On September 24, 2021, the Governor finally signed this legislation into law. Under normal circumstances, the bill would have become law after 45 days once it passed both legislative houses if the Governor had taken no action, but that deadline is only applicable when the Legislature is in session.  Since the Legislature was not in session during the latter part of the summer, this gave the Governor additional time to consider this bill.

Our June 2, 2021, legislative update discussed the concerns about this legislation and its impact on the Workers' Compensation Statute. While the legislation itself was approved by mostly all legislators, only two legislators voted against it, what is telling about this legislation and why it garnered such widespread support is that it appears to be more of a “feel-good” law in providing some employment security to a covered injured worker.  Since there is very little if any enforcement powers provided in this legislation, it simply states that the “employer shall provide a hiring preference” to such employees while providing no direction on how that is to be accomplished, nor any penalties for any violation for failing to provide a hiring preference.

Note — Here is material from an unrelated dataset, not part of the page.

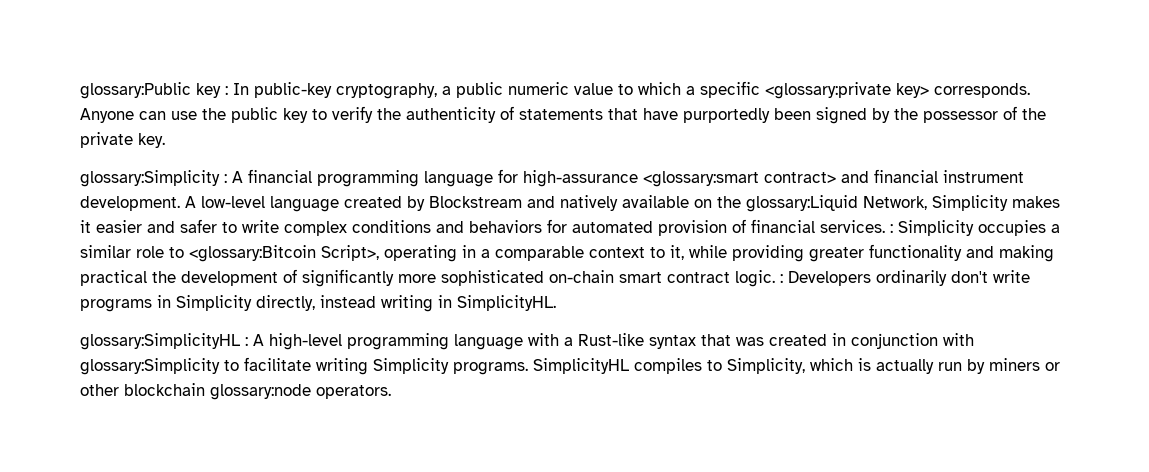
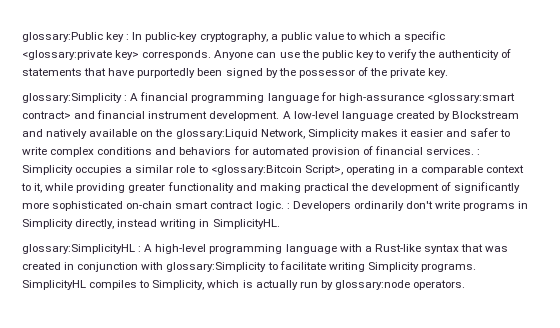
- glossary:Public key : In public-key cryptography, a public numeric value to which a specific <glossary:private key> corresponds.
+ glossary:Public key : In public-key cryptography, a public value to which a specific <glossary:private key> corresponds.
- SimplicityHL compiles to Simplicity, which is actually run by miners or other blockchain glossary:node operators.
+ SimplicityHL compiles to Simplicity, which is actually run by glossary:node operators.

The lack of any real instruction with this legislation is of some concern as it will likely only add to unnecessary and confusing litigation in the Workers' Compensation Court, and perhaps in the Superior Court.  It seems highly unlikely that the Workers’ Compensation Judges will feel empowered to address and rule upon post-injury hiring practices based on this bill. They have never addressed employment issues before, and it seems unlikely that they would feel obligated to do so now. The real protection for such employees is already in the books, as noted in this legislation in the first place, where it declares that: “nothing in this section shall be construed to impair or affect any right of an individual with a disability to a reasonable accommodation under the Law Against Discrimination (LAD). The LAD, and other statutes that protect individuals against employment discrimination already provide enforceable protections to employees within the state."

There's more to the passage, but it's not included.